UPM, une entreprise finlandaise, a en effet pris la décision avant l'été et l'a faite exécuter par le président pour la France de ce géant mondial de la papeterie. Hors de question que les cylindres utilisés pour transformer la pâte en papier ne tombent en l'état dans les mains de la concurrence. Il a donc été décidé de percer ces cylindres, un geste rendant l'appareil inutilisable et qui est irréversible. Résultat: la valeur de ces machines, qui ne valent maintenant plus que leur poids en métal, a été divisée au moins par 50 voire par 100. Ce qui ne dérange visiblement pas UPM.

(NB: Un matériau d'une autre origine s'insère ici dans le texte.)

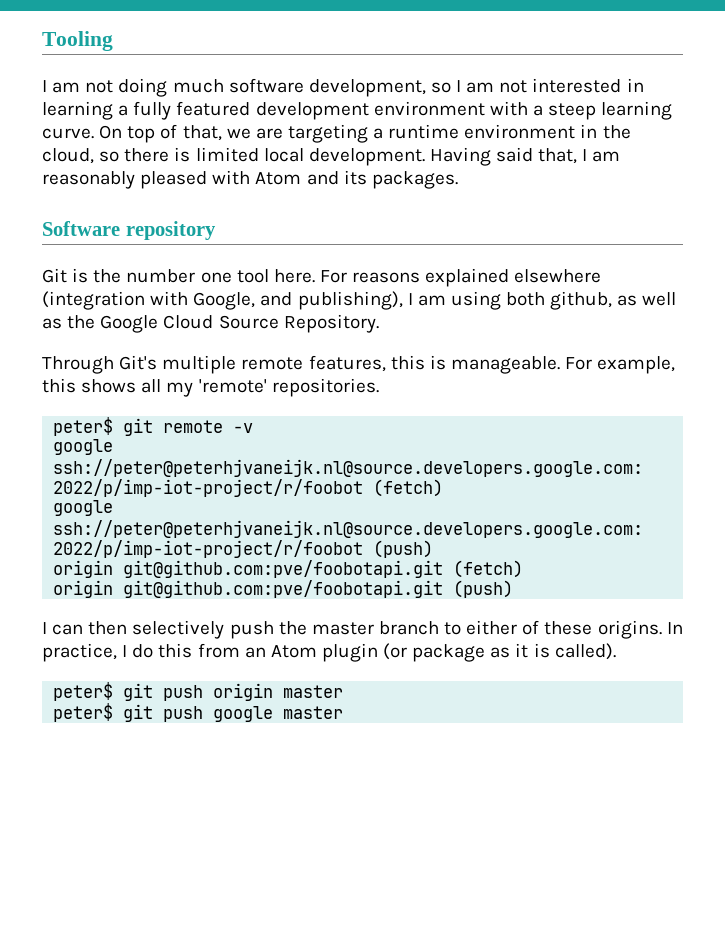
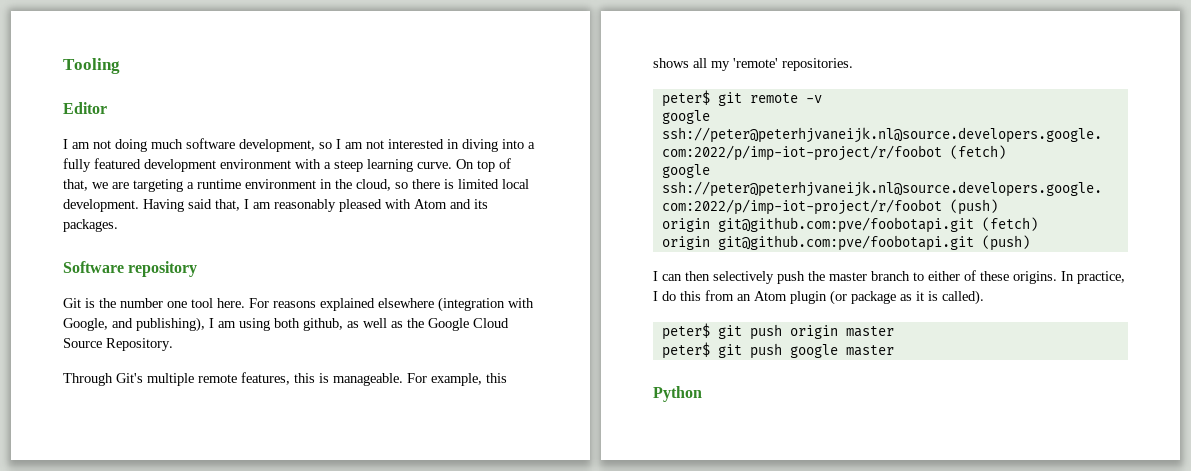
(113, 41) none -> [63,102,107,114] // Editor
[42,101,113,120] learning -> [462,139,524,152] diving into
(344, 712) none -> [653,386,702,402] // Python

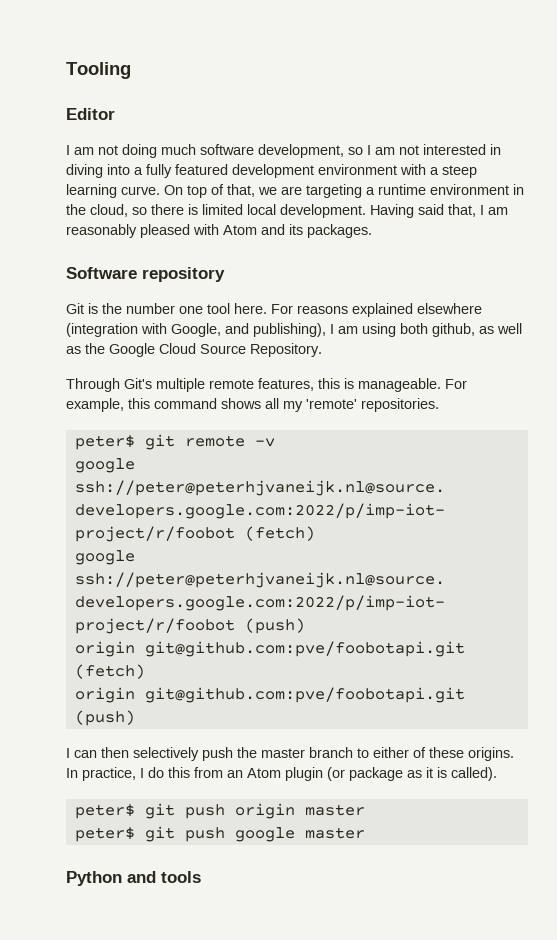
(507, 378) none -> [154,398,217,409] command
(702, 394) none -> [127,871,201,883] and tools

La pratique met d'autant plus mal à l'aise qu'UPM n'avait rien fait à l'époque de la fermeture pour qu'un groupe constitué d'anciens salariés de l'entreprise puisse reprendre l'usine en faillite. La maison-mère finlandaise refusait en effet catégoriquement de leur céder les lieux pour une somme acceptable, préférant imposer un prix prohibitif pour que, visiblement, l'usine ne soit pas reprise (et donc qu'un nouveau concurrent ne vienne tenter de se faire une place sur le marché). Les salariés avaient tenté d'obtenir gain de cause en justice, en vain.

La papeterie a fermé ses portes en janvier 2014, entraînant le licenciement de 162 personnes. Au moment où l'installation de Docelles a baissé le rideau, elle était, avec ses cinq siècles d'ancienneté, la plus vieille usine de France.